→ **Source information**:
□ □ □ □ □
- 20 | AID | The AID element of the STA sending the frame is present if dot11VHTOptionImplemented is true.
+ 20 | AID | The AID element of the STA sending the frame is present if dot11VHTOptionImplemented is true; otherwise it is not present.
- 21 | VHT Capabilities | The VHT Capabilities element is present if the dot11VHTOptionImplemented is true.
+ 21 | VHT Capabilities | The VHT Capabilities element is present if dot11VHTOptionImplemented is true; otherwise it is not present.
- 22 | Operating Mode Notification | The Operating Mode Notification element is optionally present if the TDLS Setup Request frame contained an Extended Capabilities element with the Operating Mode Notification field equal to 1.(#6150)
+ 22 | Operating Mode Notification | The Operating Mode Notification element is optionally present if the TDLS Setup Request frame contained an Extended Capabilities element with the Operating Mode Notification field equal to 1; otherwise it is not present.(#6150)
□ □ □ □ □
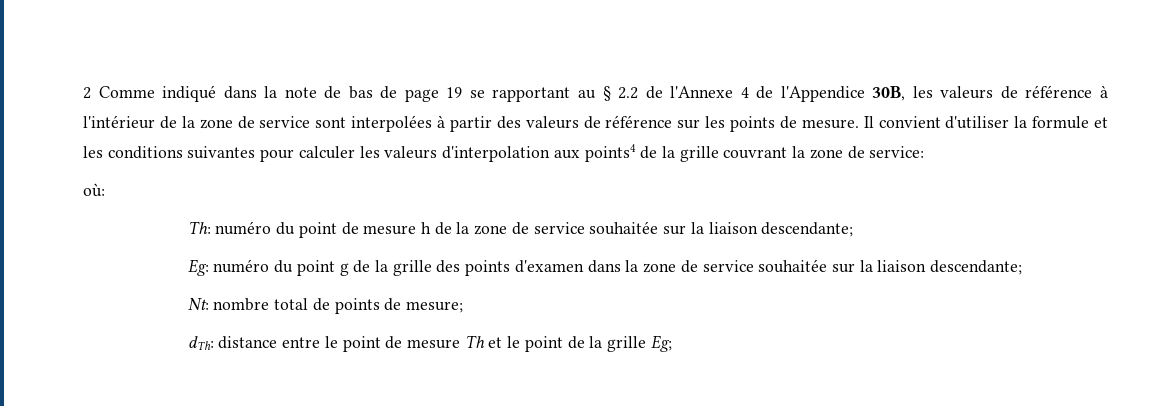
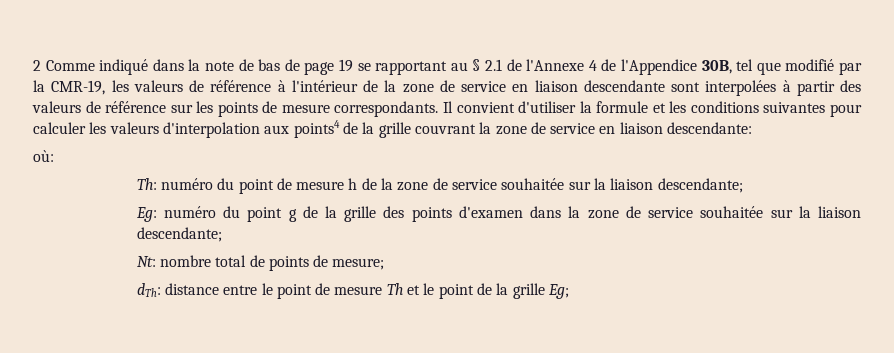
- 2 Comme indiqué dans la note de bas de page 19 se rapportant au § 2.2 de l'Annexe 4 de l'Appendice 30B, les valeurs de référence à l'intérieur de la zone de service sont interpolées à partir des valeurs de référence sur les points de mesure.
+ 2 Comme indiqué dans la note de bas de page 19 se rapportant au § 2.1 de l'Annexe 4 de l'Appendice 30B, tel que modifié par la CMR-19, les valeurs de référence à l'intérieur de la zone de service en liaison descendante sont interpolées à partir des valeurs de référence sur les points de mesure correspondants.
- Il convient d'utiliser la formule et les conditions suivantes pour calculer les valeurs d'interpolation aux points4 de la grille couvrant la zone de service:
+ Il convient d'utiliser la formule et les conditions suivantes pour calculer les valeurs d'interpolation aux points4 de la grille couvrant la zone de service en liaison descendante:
□ □ □ □ □
Where in the listing does the string "otherwise" appear? Copy every line that has it.

+ 20 | AID | The AID element of the STA sending the frame is present if dot11VHTOptionImplemented is true; otherwise it is not present.
+ 21 | VHT Capabilities | The VHT Capabilities element is present if dot11VHTOptionImplemented is true; otherwise it is not present.
+ 22 | Operating Mode Notification | The Operating Mode Notification element is optionally present if the TDLS Setup Request frame contained an Extended Capabilities element with the Operating Mode Notification field equal to 1; otherwise it is not present.(#6150)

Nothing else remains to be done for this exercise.